He feels more American than Jewish, which disappoints his father, whom he holds in reverential respect. The other thing that disappoints his father is his marriage to the beautiful Dawn, an Irish Catholic. Nevertheless, being a civilized American, he manages to maintain family unity.

However, Seymour also desires to be an exemplary citizen. He is kind, never gets angry, prefers to yield in a discussion rather than end up in a fight, absorbs painful situations alone to avoid bothering others, and takes care of and respects his family and friends.

At one point, Seymour invites the narrator (a writer) to lunch, creating the expectation of a revelation. But the lunch consists only of banalities.

Later, in a casual event, the narrator meets Jerry, Seymour's wayward brother, through whom he learns of Seymour's death and his sufferings. The fall of a myth.

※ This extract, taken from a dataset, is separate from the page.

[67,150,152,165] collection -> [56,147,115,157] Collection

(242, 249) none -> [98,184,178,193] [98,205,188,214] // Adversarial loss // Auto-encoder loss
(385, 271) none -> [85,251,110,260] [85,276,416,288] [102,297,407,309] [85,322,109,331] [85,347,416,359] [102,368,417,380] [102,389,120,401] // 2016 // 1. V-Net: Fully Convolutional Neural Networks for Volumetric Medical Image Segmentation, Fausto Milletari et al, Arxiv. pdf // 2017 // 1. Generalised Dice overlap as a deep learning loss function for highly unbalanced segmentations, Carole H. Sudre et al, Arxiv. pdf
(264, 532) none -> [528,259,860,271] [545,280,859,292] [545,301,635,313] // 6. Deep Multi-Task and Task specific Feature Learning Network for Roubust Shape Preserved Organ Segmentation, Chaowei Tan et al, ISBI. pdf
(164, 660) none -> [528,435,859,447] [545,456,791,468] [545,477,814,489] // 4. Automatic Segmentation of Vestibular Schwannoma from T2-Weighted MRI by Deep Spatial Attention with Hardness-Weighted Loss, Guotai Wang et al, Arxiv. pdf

Through what the narrator hears, we will then learn about the bomb that shook the foundations of all of Seymour's certainties, upon which he based his joy of living, initiating the process that will lead to the fall of his voluntary immaculate life.

Roth's mastery comes into play here. The excellent characterization of the characters, not only through description but also through their actions and conversations, and his skill in handling the tempo, which takes us along the development of the story. Meanwhile, the reader, at least I, feels in the stomach that he can no longer resist more. But Roth is patient. With excellent narration, he takes us without low blows to places we do not want to know, culminating Seymour's Calvary with the last dinner, one of many dinners, with its biting, dogmatic, naive, and malicious dialogues of those who inhabit that educated space of the upper-middle class in America.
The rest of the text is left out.